_YOUR TASK_: Leave out the images; return the rest of the data exactly.

□ □ □ □ □

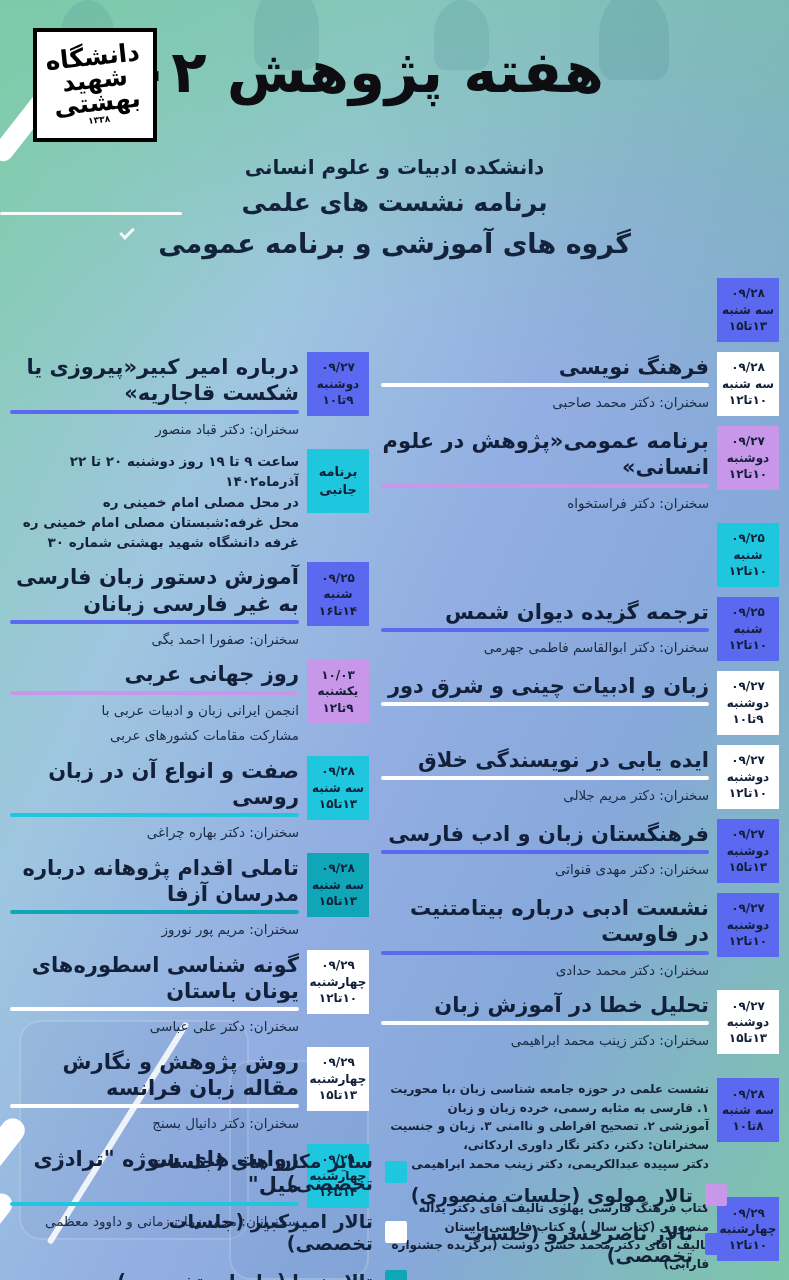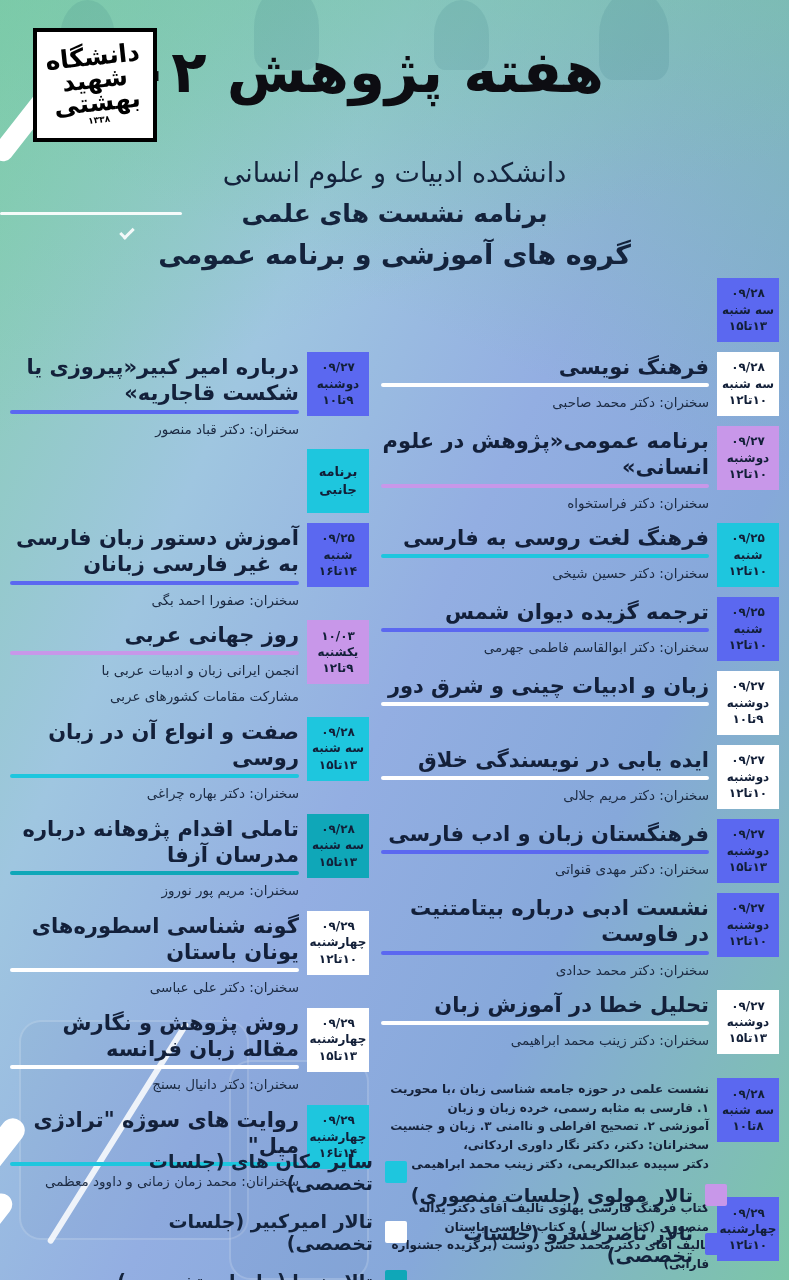--- a/index.html
+++ b/index.html
@@ -32,7 +32,7 @@
     font-size:58px; font-weight:900; color:#0d0d12; letter-spacing:-1px; z-index:2;
   }
   .subtitle { position:absolute; top:152px; right:40px; left:40px; text-align:center; color:#14233c; z-index:2; }
-  .subtitle .s1 { font-size:27px; font-weight:400; line-height:1.55; }
+  .subtitle .s1 { font-size:20px; font-weight:700; line-height:1.55; }
   .subtitle .s2 { font-size:25px; font-weight:600; line-height:1.6; }
   .subtitle .s3 { font-size:27px; font-weight:700; line-height:1.55; }
   

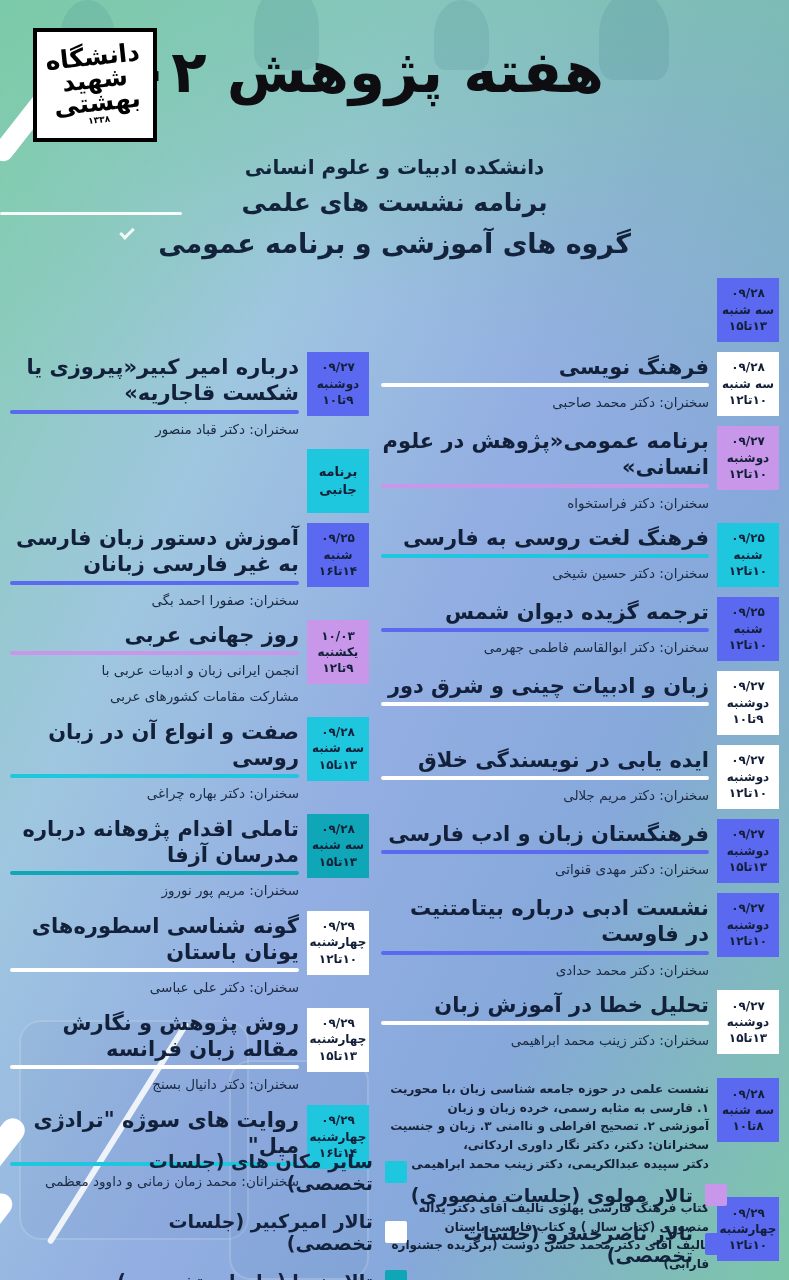--- a/index.html
+++ b/index.html
@@ -253,6 +253,12 @@
             <div>برنامه</div>
             <div>جانبی</div>
           </div>
+          <div class="sbody">
+            <div class="pline">ساعت ۹ تا ۱۹ روز دوشنبه ۲۰ تا ۲۲ آذرماه۱۴۰۲</div>
+            <div class="pline">در محل مصلی امام خمینی ره</div>
+            <div class="pline">محل غرفه:شبستان مصلی امام خمینی ره</div>
+            <div class="pline">غرفه دانشگاه شهید بهشتی شماره ۳۰</div>
+          </div>
         </div>
         <div class="session">
           <div class="badge" style="background: rgb(91, 104, 240);">

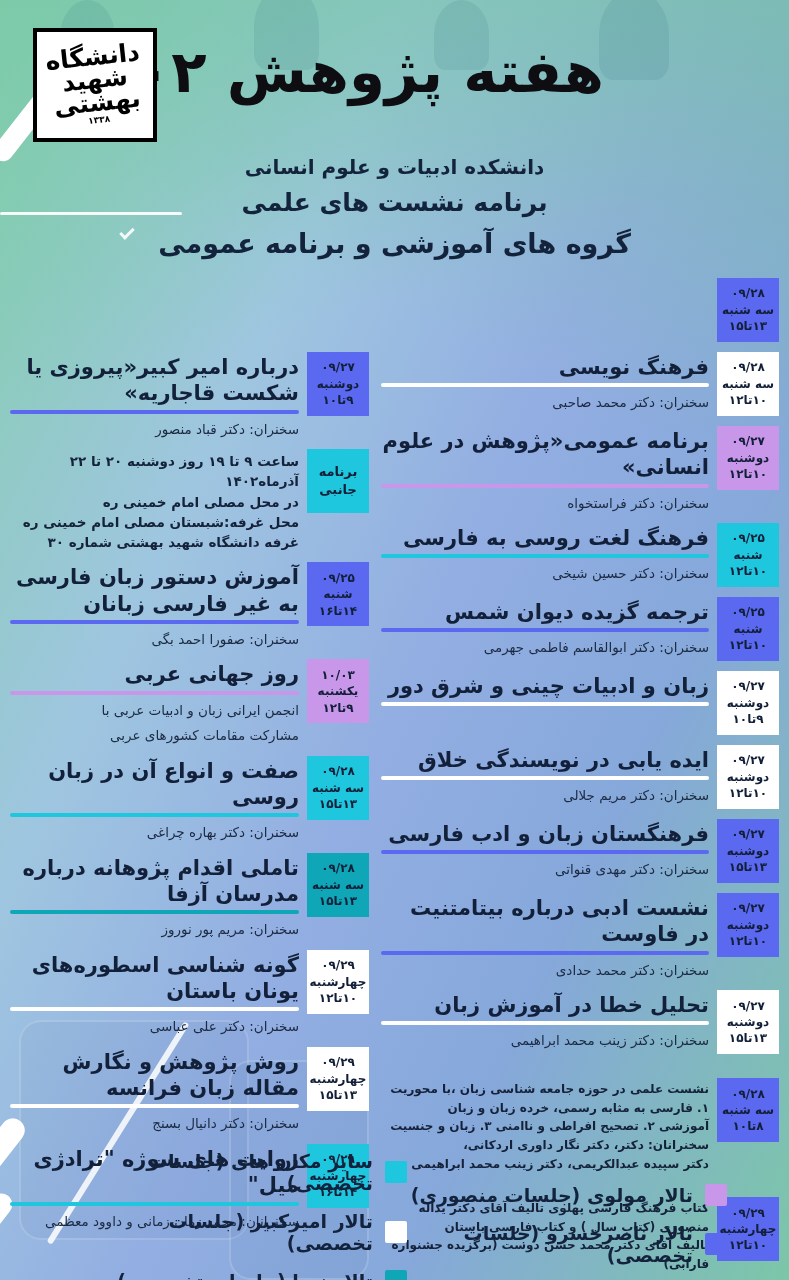--- a/index.html
+++ b/index.html
@@ -134,11 +134,6 @@
             <div>شنبه</div>
             <div>۱۰تا۱۲</div>
           </div>
-          <div class="sbody">
-            <div class="stitle">فرهنگ لغت روسی به فارسی</div>
-            <div class="srule" style="background: rgb(30, 198, 222);"></div>
-            <div class="sspeaker">سخنران: دکتر حسین شیخی</div>
-          </div>
         </div>
         <div class="session">
           <div class="badge" style="background: rgb(91, 104, 240);">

□ □ □ □ □

_SOLUTION_:
--- a/index.html
+++ b/index.html
@@ -32,7 +32,7 @@
     font-size:58px; font-weight:900; color:#0d0d12; letter-spacing:-1px; z-index:2;
   }
   .subtitle { position:absolute; top:152px; right:40px; left:40px; text-align:center; color:#14233c; z-index:2; }
-  .subtitle .s1 { font-size:27px; font-weight:400; line-height:1.55; }
+  .subtitle .s1 { font-size:20px; font-weight:700; line-height:1.55; }
   .subtitle .s2 { font-size:25px; font-weight:600; line-height:1.6; }
   .subtitle .s3 { font-size:27px; font-weight:700; line-height:1.55; }
   

--- a/index.html
+++ b/index.html
@@ -253,6 +253,12 @@
             <div>برنامه</div>
             <div>جانبی</div>
           </div>
+          <div class="sbody">
+            <div class="pline">ساعت ۹ تا ۱۹ روز دوشنبه ۲۰ تا ۲۲ آذرماه۱۴۰۲</div>
+            <div class="pline">در محل مصلی امام خمینی ره</div>
+            <div class="pline">محل غرفه:شبستان مصلی امام خمینی ره</div>
+            <div class="pline">غرفه دانشگاه شهید بهشتی شماره ۳۰</div>
+          </div>
         </div>
         <div class="session">
           <div class="badge" style="background: rgb(91, 104, 240);">

--- a/index.html
+++ b/index.html
@@ -134,11 +134,6 @@
             <div>شنبه</div>
             <div>۱۰تا۱۲</div>
           </div>
-          <div class="sbody">
-            <div class="stitle">فرهنگ لغت روسی به فارسی</div>
-            <div class="srule" style="background: rgb(30, 198, 222);"></div>
-            <div class="sspeaker">سخنران: دکتر حسین شیخی</div>
-          </div>
         </div>
         <div class="session">
           <div class="badge" style="background: rgb(91, 104, 240);">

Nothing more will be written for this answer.